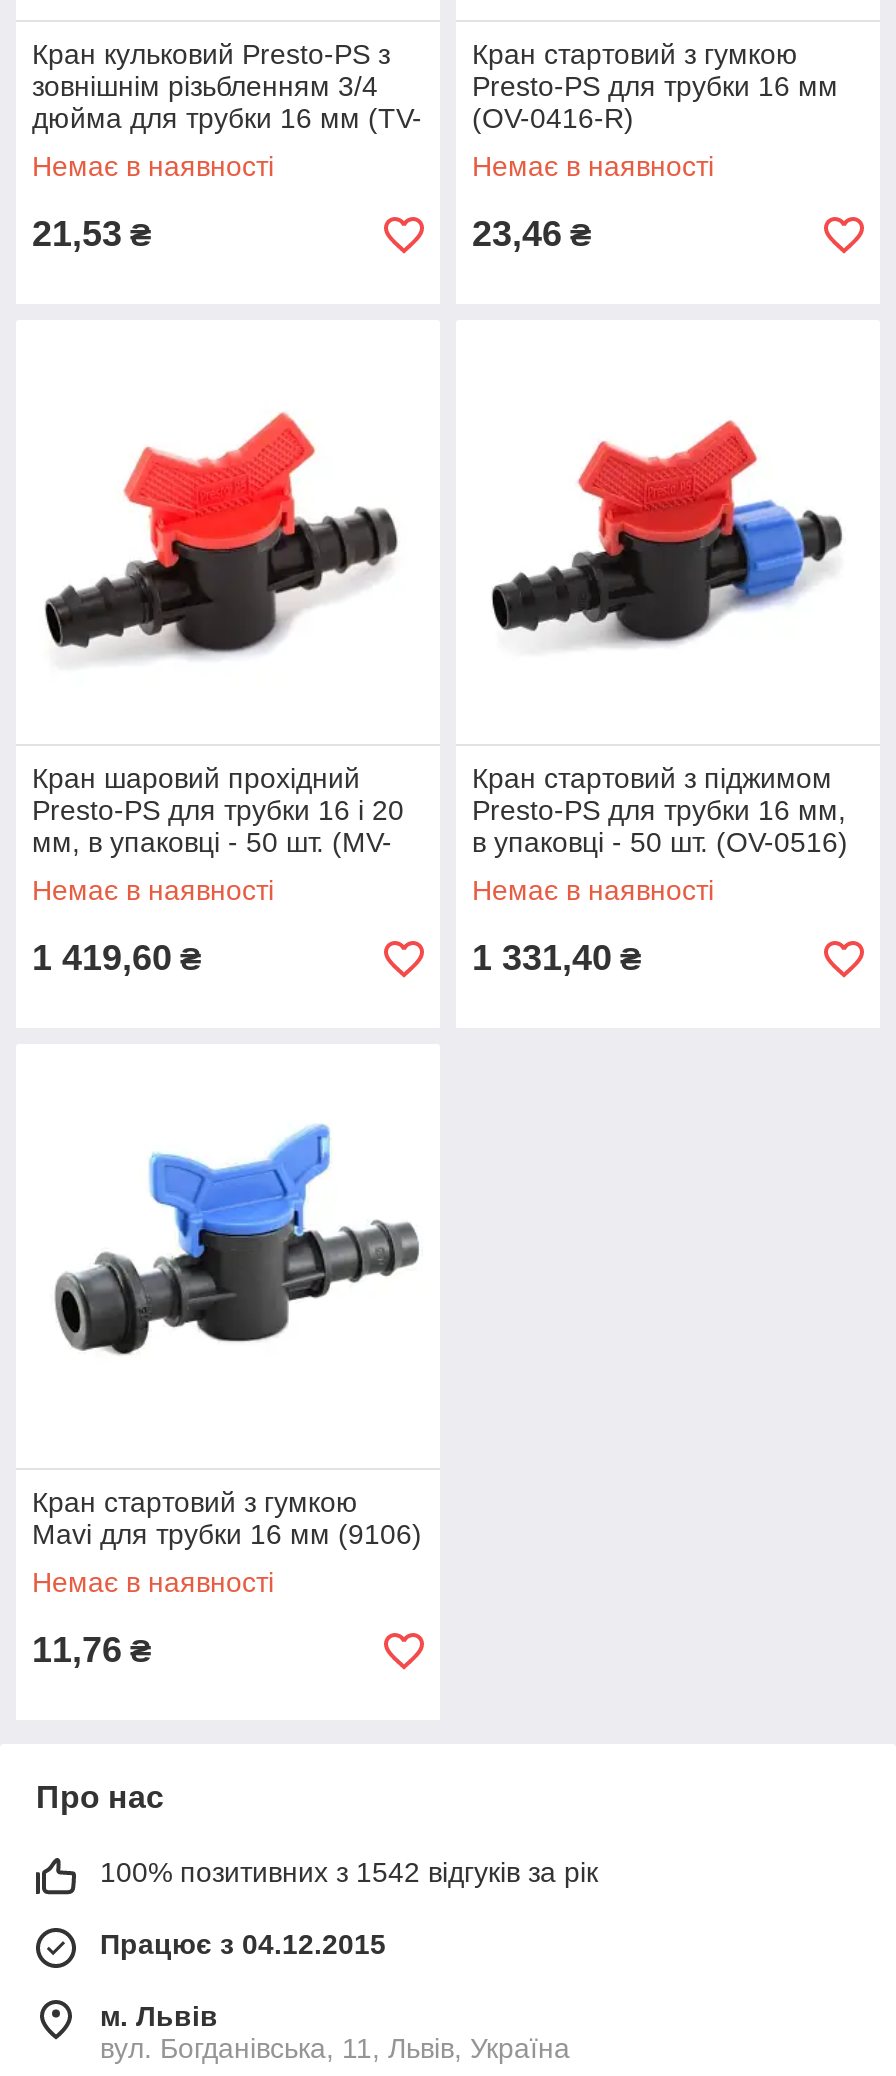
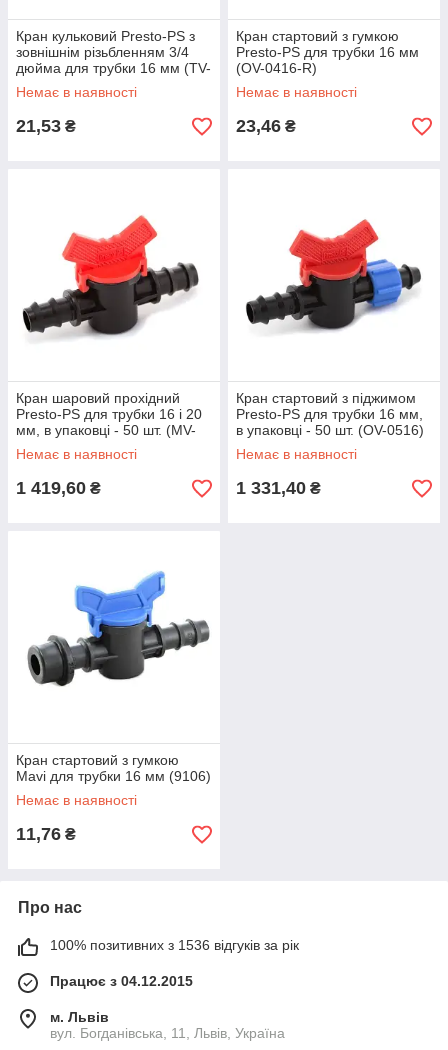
- 100% позитивних з 1542 відгуків за рік
+ 100% позитивних з 1536 відгуків за рік
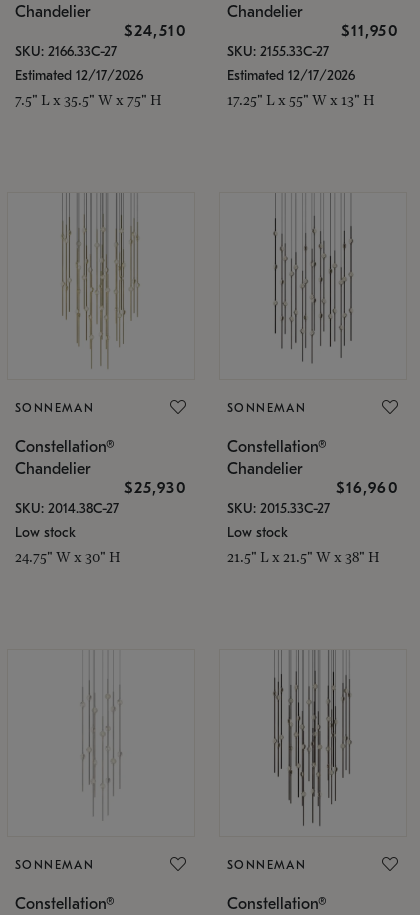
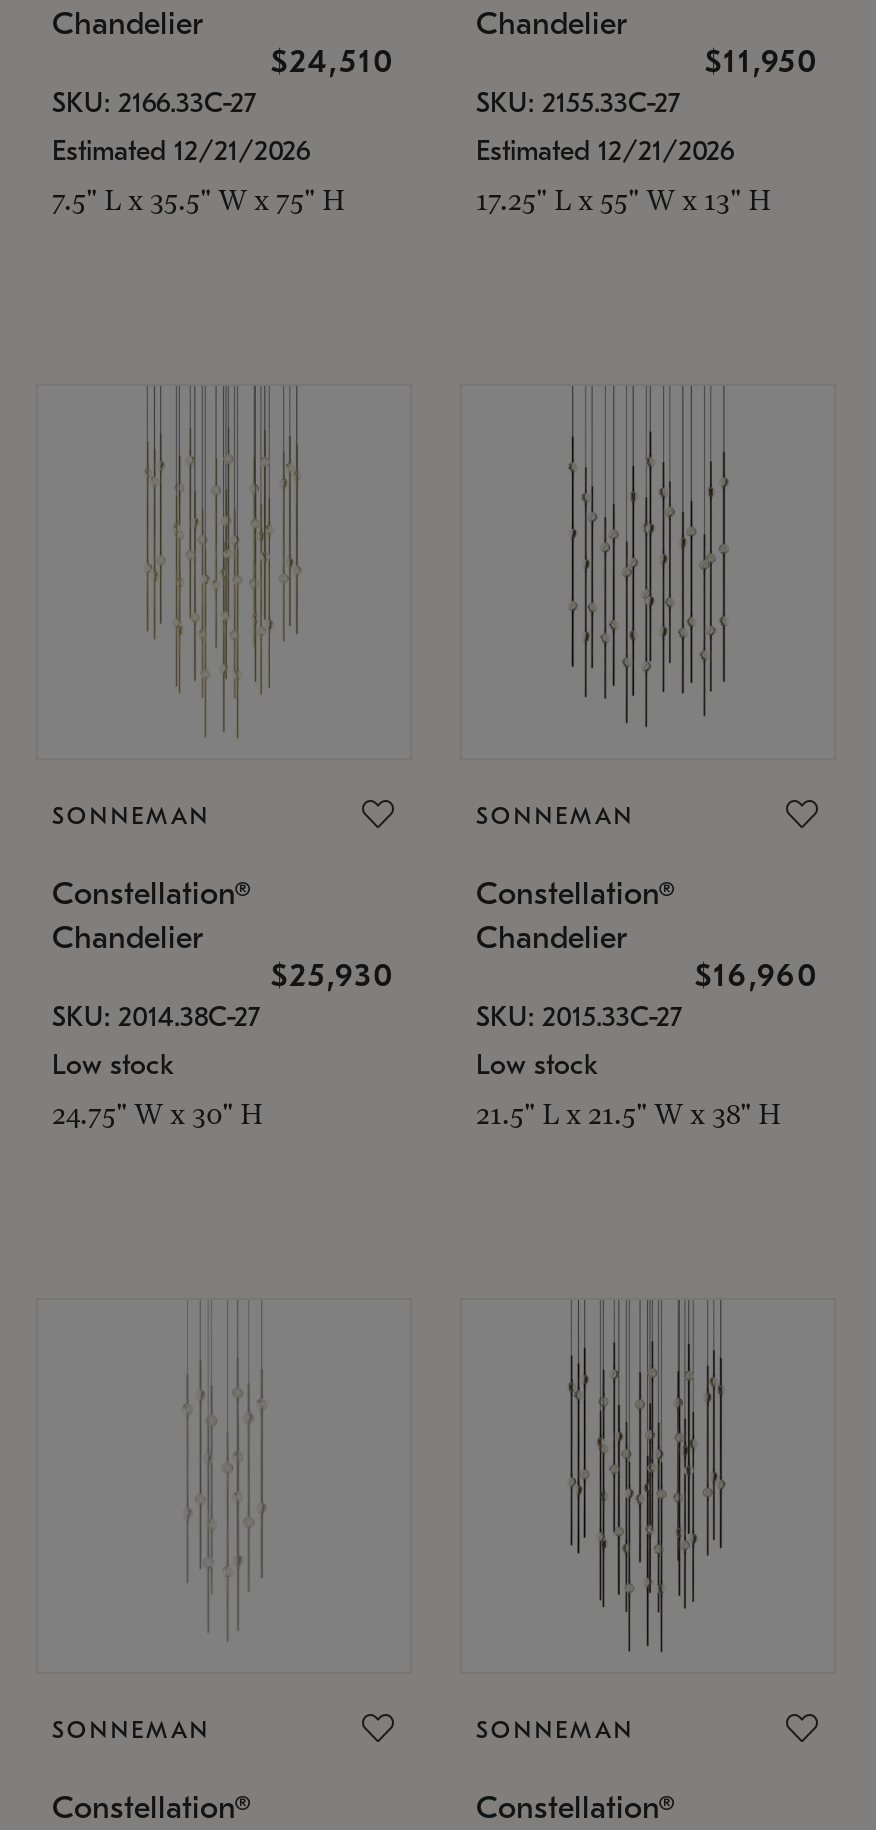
- Estimated 12/17/2026
+ Estimated 12/21/2026

- Estimated 12/17/2026
+ Estimated 12/21/2026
▬▬▬
# Exercise objective
Say, as a number only, how many lines of the data contain "позитивних".

# Answer below
2